I mean, reactionary fucks like Shapiro have been around since the dawn of time, all with more or less varying degrees of success; so the question is: why now? Why
this prevalence, this attractiveness, now? The only piddling, bootlicking answer the liberal can give is something like 'because the Left have gone too far with PC culture and I'm not allowed to make tasteless jokes anymore' (note again the foregrounding of speech). Aside from the fact that anyone who doesn't do politics-by-meme can at a glance note the disproportion between supposed cause and contemptible effect, this simply cannot account for why-now. Can you imagine a Bannon, a Trump, a Shapiro running around in the 90s? They would have been fringe, and would have remained fringe, and not beacuse they
weren't engaged with by the left. Platforming - or not -
wasn't even at issue.
I'm not saying society was much, if at all, better 'back then' (that time had its own, insane, problems), but - I can't believe I have to spell this out - if you want to know where Sapiro et. al. emerged, perhaps, just fucking perhaps, one ought to look at the material conditions of the poor white working class, rather than 'Muh Free Speech Under AtTaCK fROM ThE LeFt'. Long story short, to put the etiology of the emergence of Shapiros down to 'the left' is such, such, such a stupid and historically myopic idea that it simply cannot be taken seriously. But the liberal simply has no fucking language or vocabulary other than 'free speech' by which to track these issues, so of course for him it's all about 'speech'.

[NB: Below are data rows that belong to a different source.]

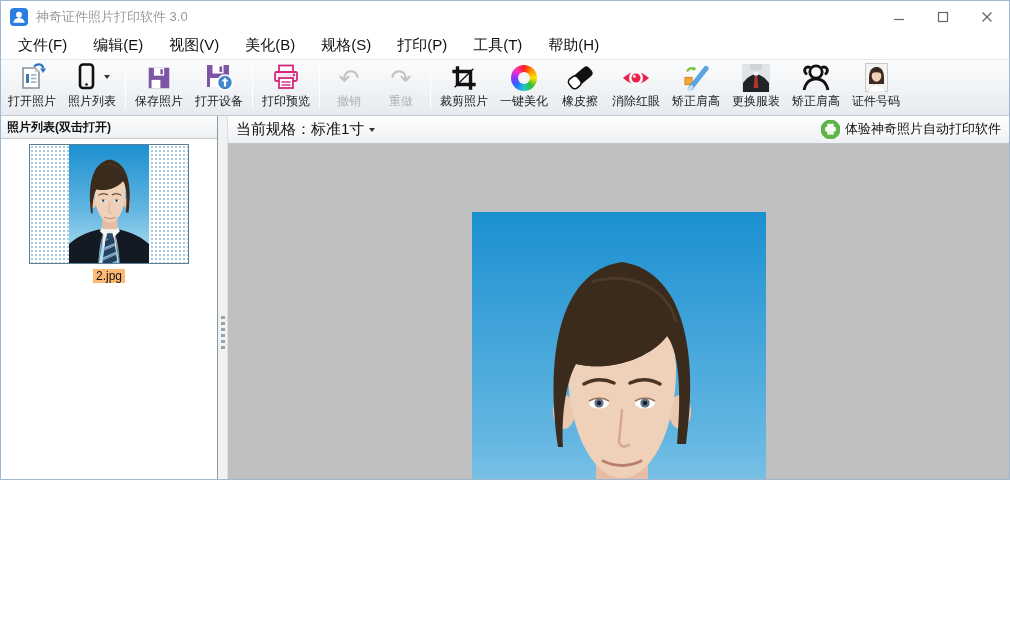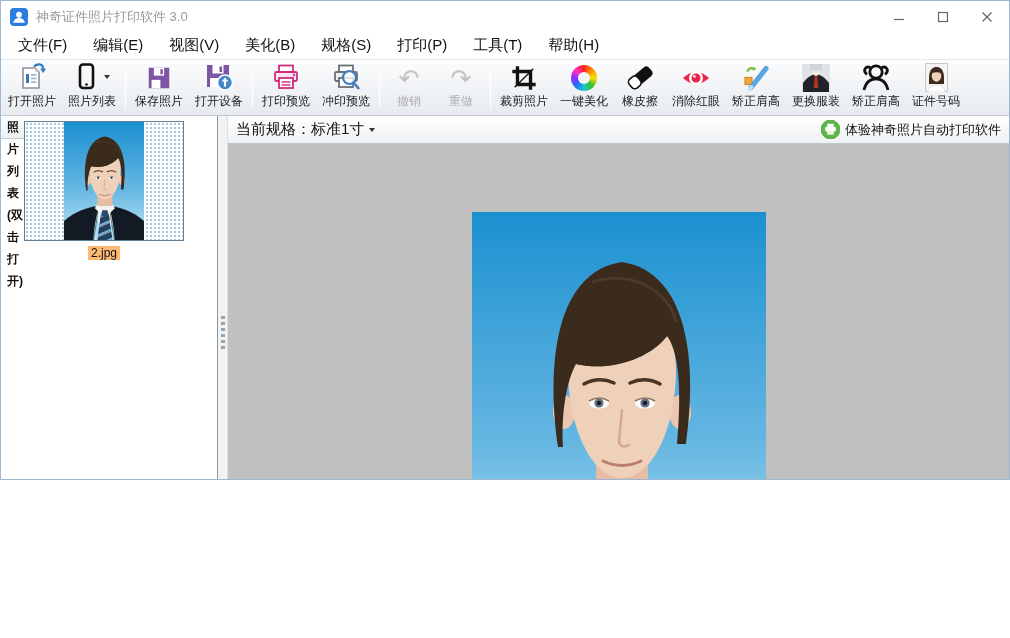--- a/index.html
+++ b/index.html
@@ -228,18 +228,6 @@
       <div class="tlabel">打印预览</div>
     </div>
 
-    <div class="tbtn">
-      <div class="ticon">
-        <svg width="30" height="30" viewBox="0 0 30 30">
-          <rect x="8" y="3.5" width="14" height="6.5" fill="#fff" stroke="#6a7076" stroke-width="1.8"></rect>
-          <rect x="4" y="10" width="22" height="9" rx="1.5" fill="#eceef0" stroke="#6a7076" stroke-width="1.8"></rect>
-          <rect x="8" y="16" width="14" height="9" fill="#fff" stroke="#6a7076" stroke-width="1.8"></rect>
-          <circle cx="18.5" cy="15.5" r="6.5" fill="rgba(255,255,255,0.75)" stroke="#3c7cc0" stroke-width="2.2"></circle>
-          <line x1="23" y1="21" x2="28" y2="27" stroke="#3c7cc0" stroke-width="2.6"></line>
-        </svg>
-      </div>
-      <div class="tlabel">冲印预览</div>
-    </div>
 
     <div class="tsep"></div>
 

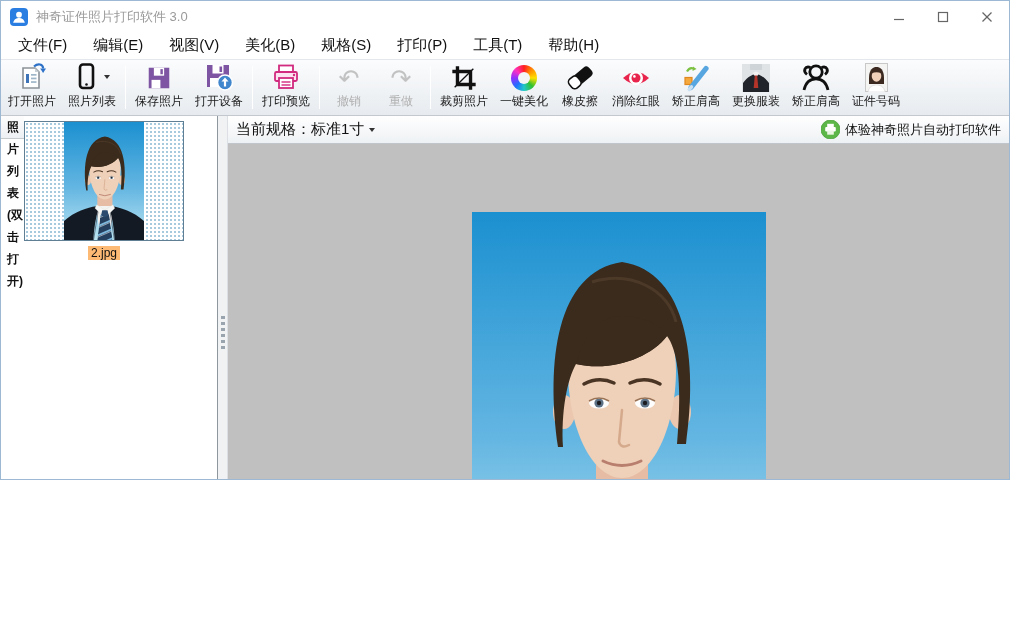--- a/index.html
+++ b/index.html
@@ -31,7 +31,7 @@
 
   
   .content { flex:1; display:flex; min-height:0; }
-  .left-panel { width:217px; flex:0 0 217px; border-right:1px solid #8f979e; display:flex; flex-direction:row; background:#fff; }
+  .left-panel { width:217px; flex:0 0 217px; border-right:1px solid #8f979e; display:flex; flex-direction:column; background:#fff; }
   .panel-header { height:23px; flex:0 0 23px; line-height:22px; font-size:12px; font-weight:bold; color:#111; padding-left:6px; background:linear-gradient(#fdfdfd,#edf0f3); border-bottom:1px solid #c6cacd; }
   .thumb-item { display:flex; flex-direction:column; align-items:center; }
   .thumb-wrap { margin-top:5px; width:160px; height:120px; border:1px solid #5f7f95; background-color:#fff;

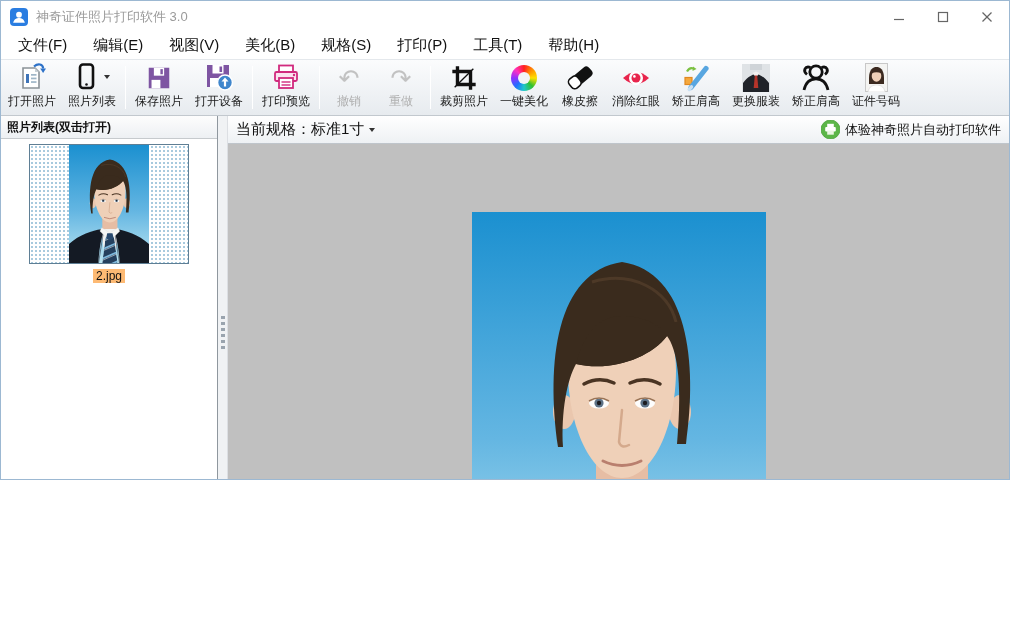--- a/index.html
+++ b/index.html
@@ -48,7 +48,7 @@
   .spec-bar { height:28px; flex:0 0 28px; background:linear-gradient(#ffffff,#eef1f4); border-bottom:1px solid #bfc5cb; display:flex; align-items:center; padding:0 8px; }
   .spec-left { display:flex; align-items:center; font-size:15px; color:#111; }
   .spec-left .caret { margin-left:5px; }
-  .promo { margin-left:auto; display:flex; align-items:center; gap:5px; font-size:13px; color:#111; }
+  .promo { margin-left:auto; display:flex; align-items:flex-start; gap:5px; font-size:13px; color:#111; }
   .canvas { flex:1; background:#c0c0c0; display:flex; justify-content:center; overflow:hidden; }
   .photo { margin-top:68px; width:294px; height:412px; flex:0 0 auto; }
   svg { display:block; }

Given all this, the point is not to give up or cede the argument for free speech to the right, but to insist upon creating the
conditions under which speech is genuinely constitutive of freedom, and not just a sop to some abstract freedom felt by no one, no where, and has liberals walking in goosestep with the wankers whose speech they cry over. That's the sense in which I think the argument that 'we have to engage them' misses the mark to a fatal degree. Leaving aside the sheer fact the deplatforming
works, despite the unemprical meme that it doesn't, the point is to get us to a point at which the 'platforming' - or not - of Shapiros
shouldn't even be an issue. I want to live in a society where Shapiros don't matter - not because he's 'deplatformed', but because even if he had all the platforming in the world, no one would care.